# Directions for this task
Where the line with "[64,1132,249,1162] Images, Links" appears below, start writing out lines exactly, and finish with the line with "[64,1396,187,1426] Other... 762", which is included; write out nothing else.

---------- Material supplied

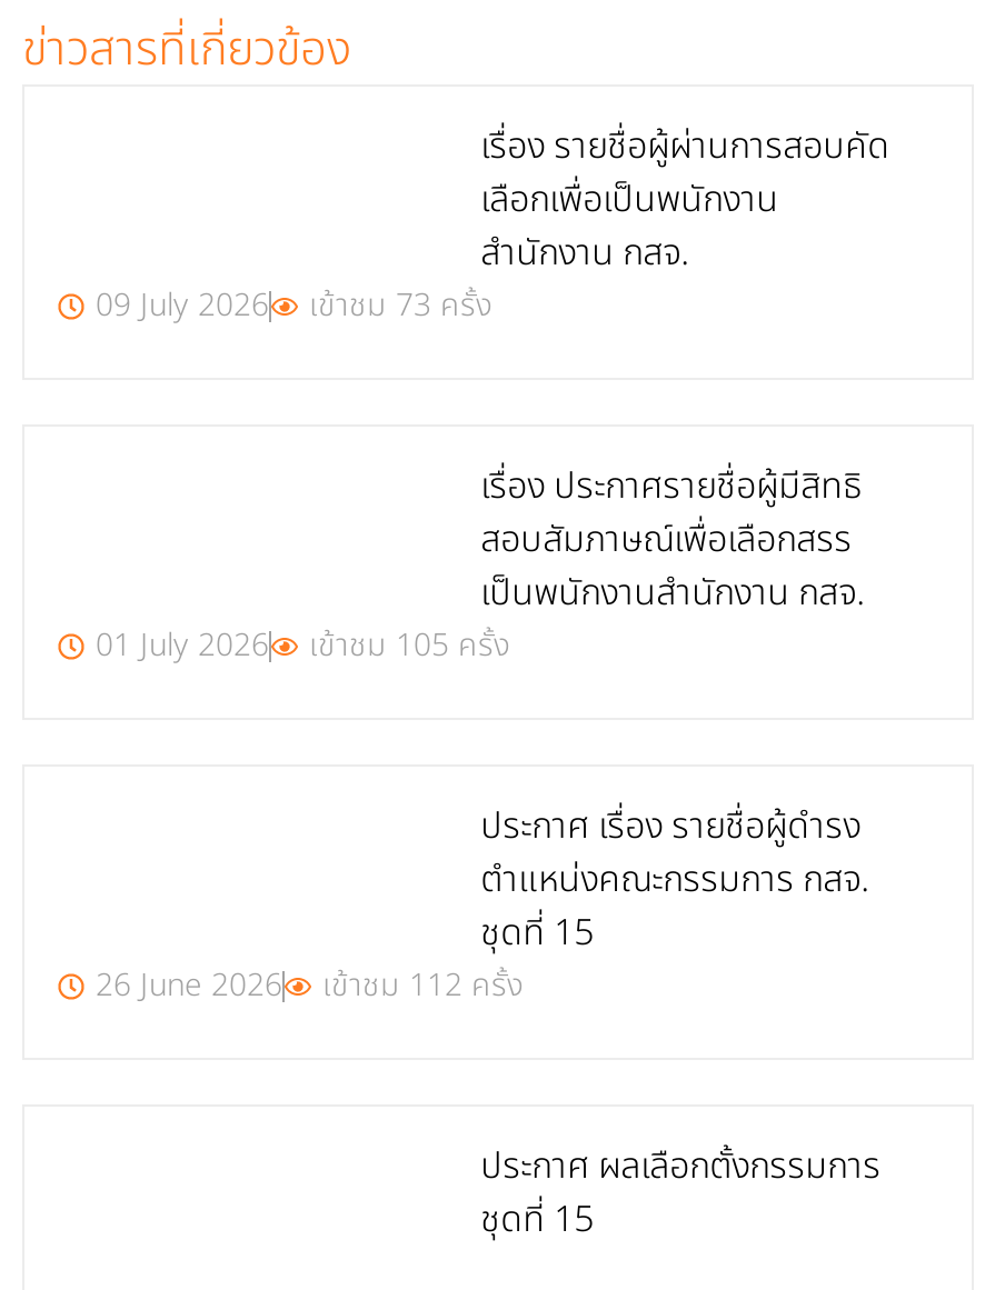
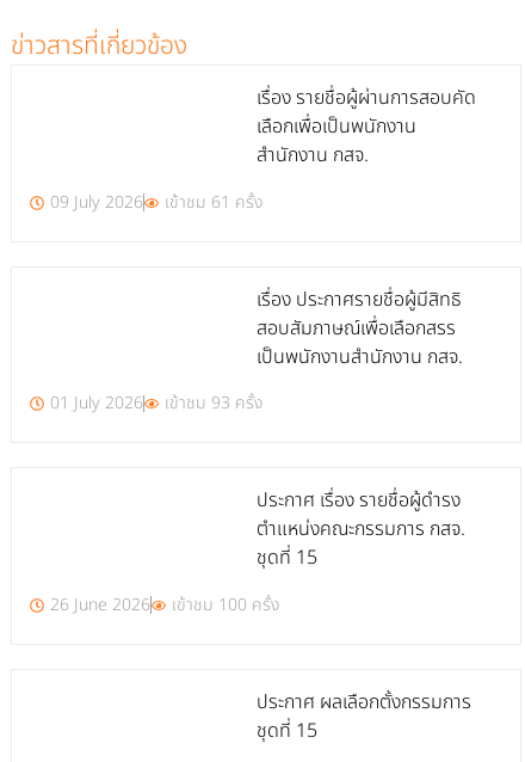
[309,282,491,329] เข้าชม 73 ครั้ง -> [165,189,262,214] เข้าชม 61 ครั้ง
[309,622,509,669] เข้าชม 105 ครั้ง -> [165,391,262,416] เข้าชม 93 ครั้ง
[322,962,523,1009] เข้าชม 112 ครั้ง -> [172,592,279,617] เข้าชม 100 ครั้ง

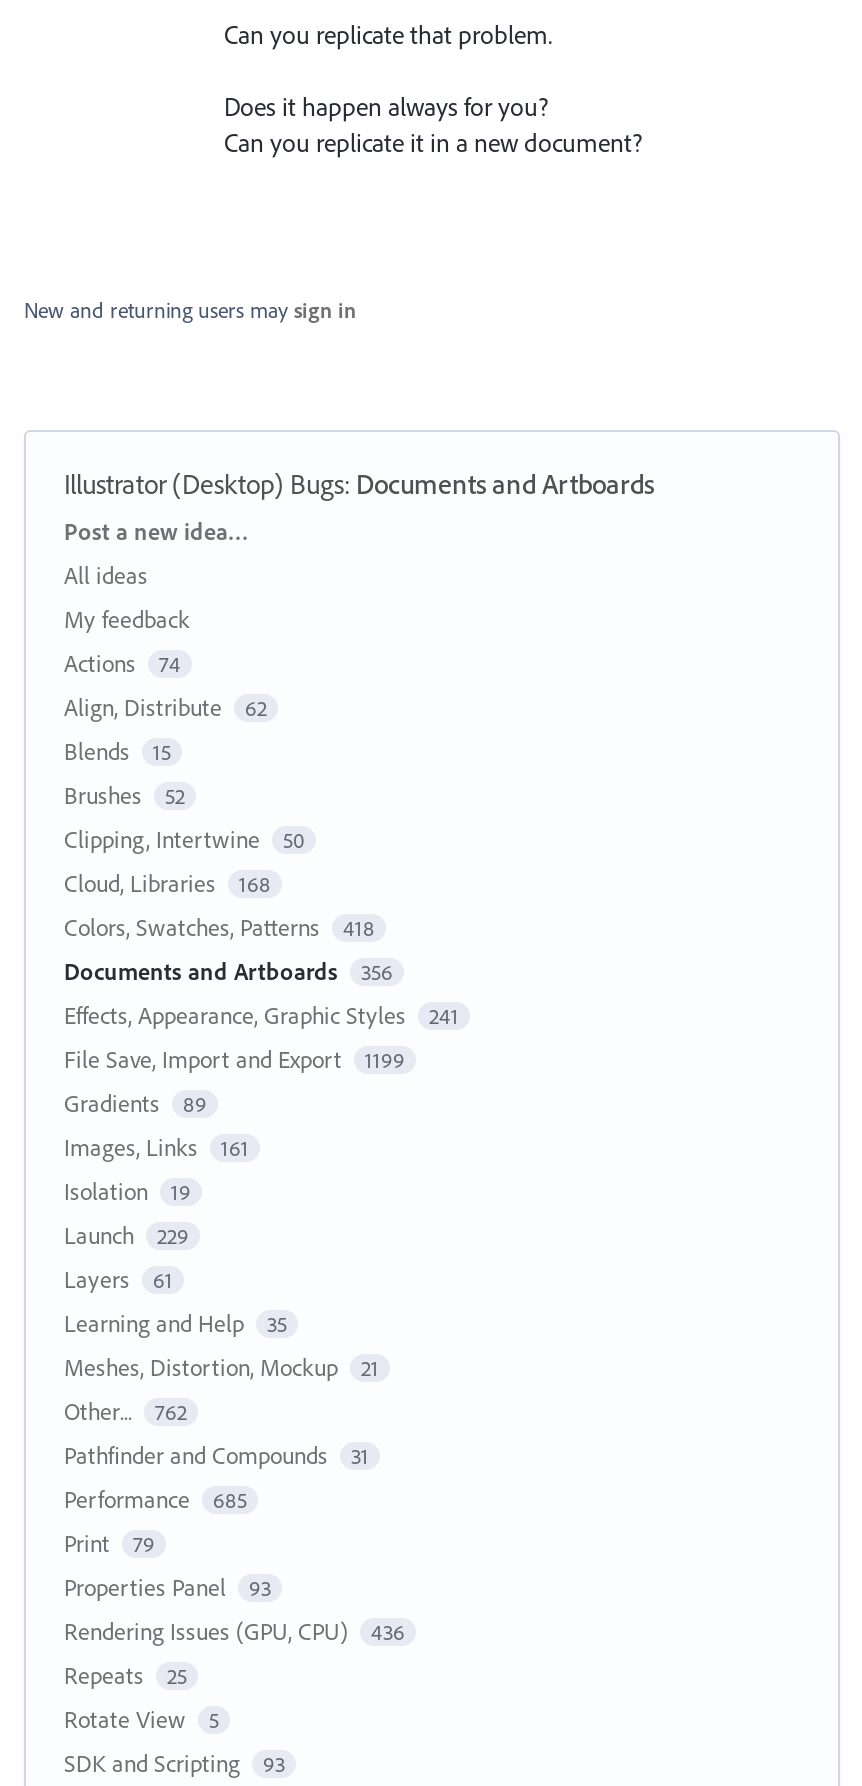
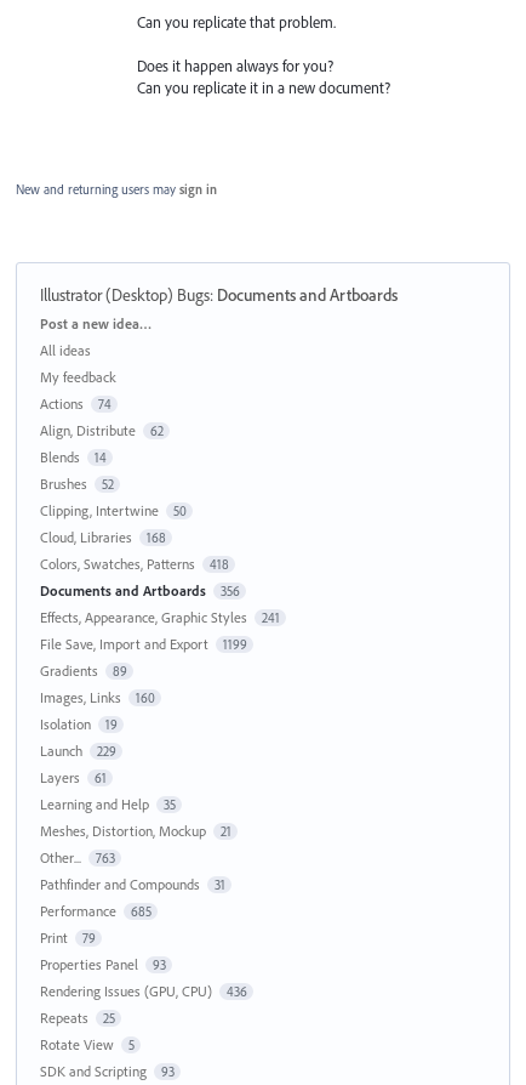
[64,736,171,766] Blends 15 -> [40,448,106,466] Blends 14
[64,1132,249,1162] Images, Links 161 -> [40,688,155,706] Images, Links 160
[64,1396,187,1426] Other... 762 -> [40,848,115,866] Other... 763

--------------------
---------- Material supplied

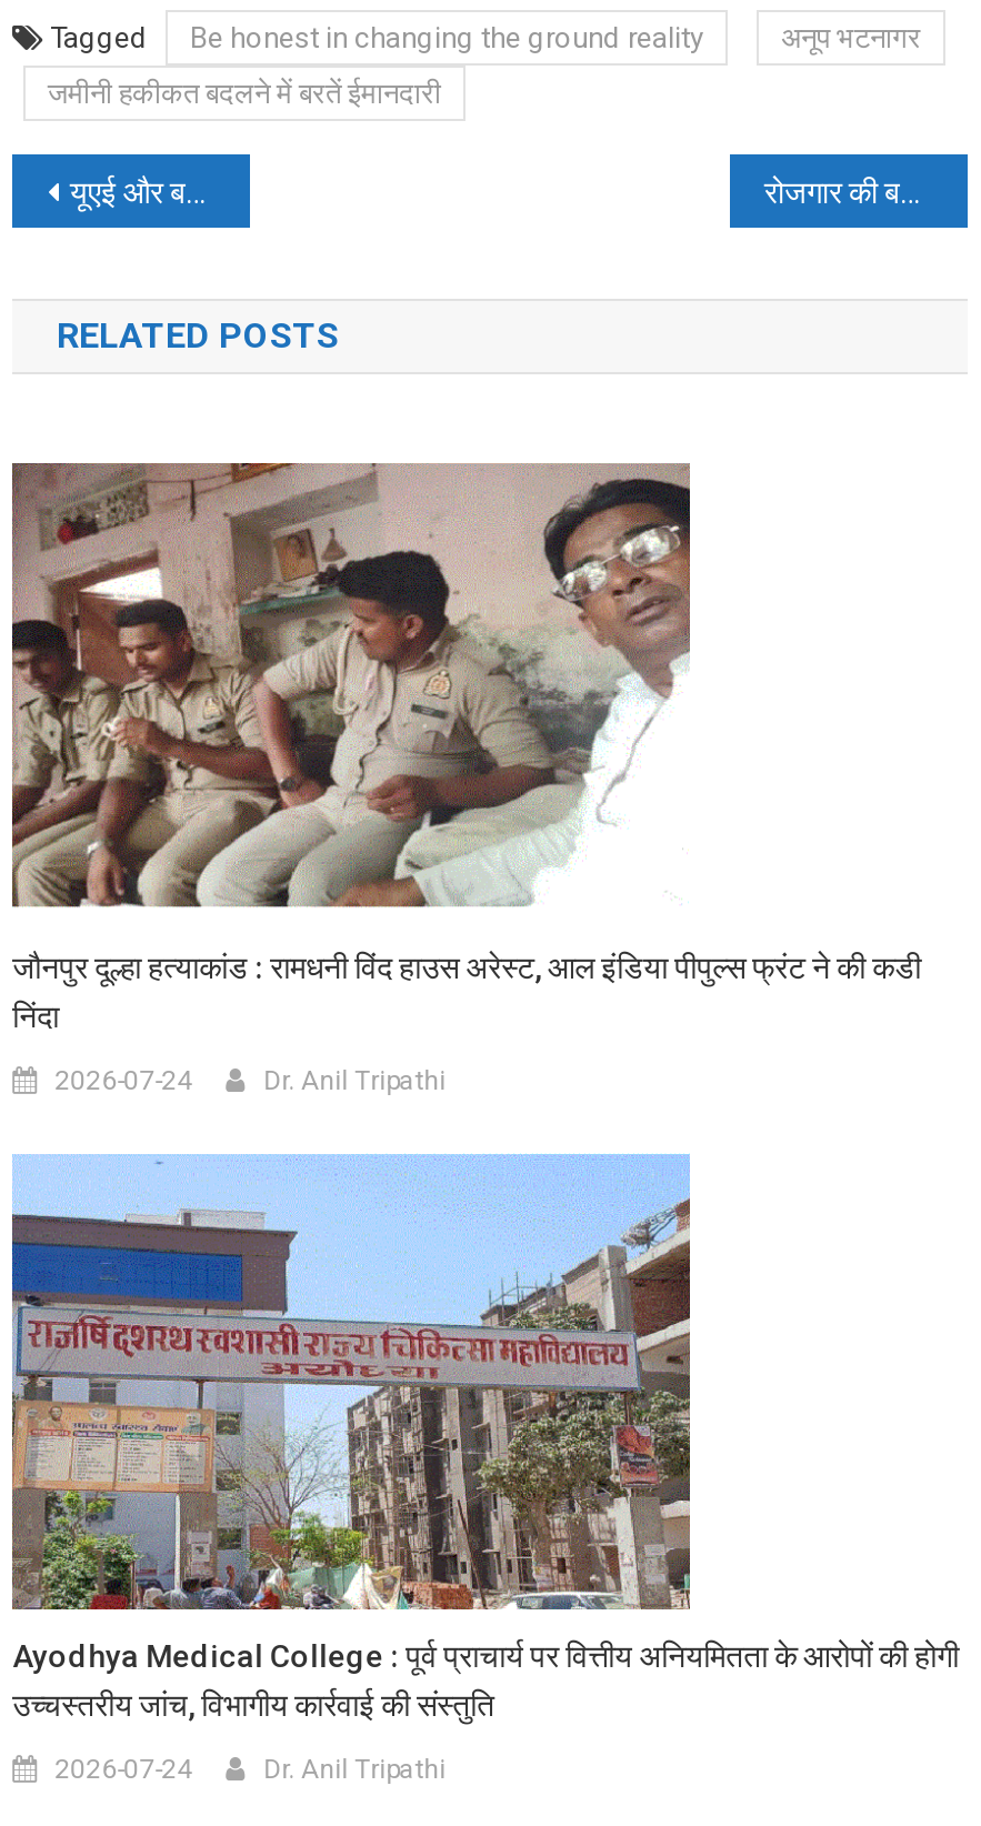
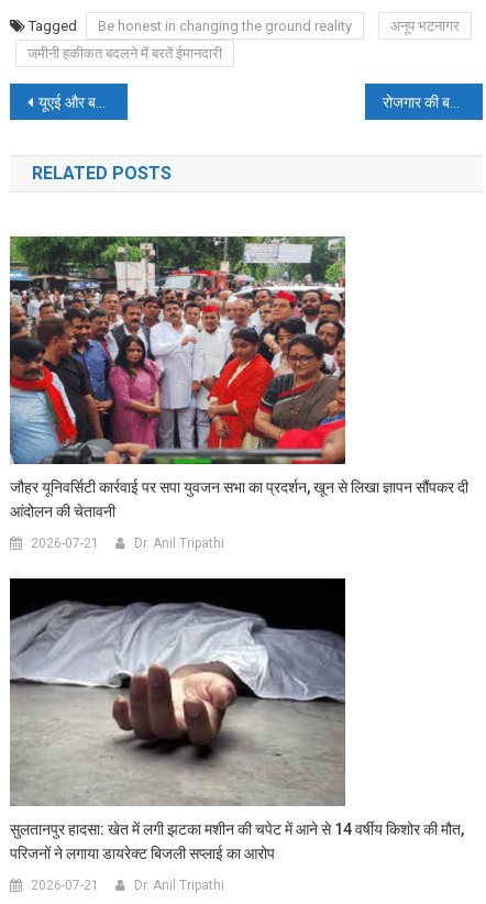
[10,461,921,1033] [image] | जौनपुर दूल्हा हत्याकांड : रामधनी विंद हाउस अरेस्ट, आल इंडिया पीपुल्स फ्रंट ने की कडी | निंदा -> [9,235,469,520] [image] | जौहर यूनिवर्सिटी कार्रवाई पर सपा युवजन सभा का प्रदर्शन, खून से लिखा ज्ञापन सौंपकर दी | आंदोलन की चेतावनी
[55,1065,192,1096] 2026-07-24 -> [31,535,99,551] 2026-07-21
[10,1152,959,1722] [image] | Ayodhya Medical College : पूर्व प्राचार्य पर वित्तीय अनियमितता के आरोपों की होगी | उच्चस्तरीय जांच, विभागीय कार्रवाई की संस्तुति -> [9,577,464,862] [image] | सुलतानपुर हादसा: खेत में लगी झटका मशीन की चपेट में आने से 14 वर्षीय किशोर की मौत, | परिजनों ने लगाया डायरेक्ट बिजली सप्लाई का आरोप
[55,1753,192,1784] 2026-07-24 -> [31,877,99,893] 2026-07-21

--------------------

# Written response
[64,1132,249,1162] Images, Links 161 -> [40,688,155,706] Images, Links 160
[64,1396,187,1426] Other... 762 -> [40,848,115,866] Other... 763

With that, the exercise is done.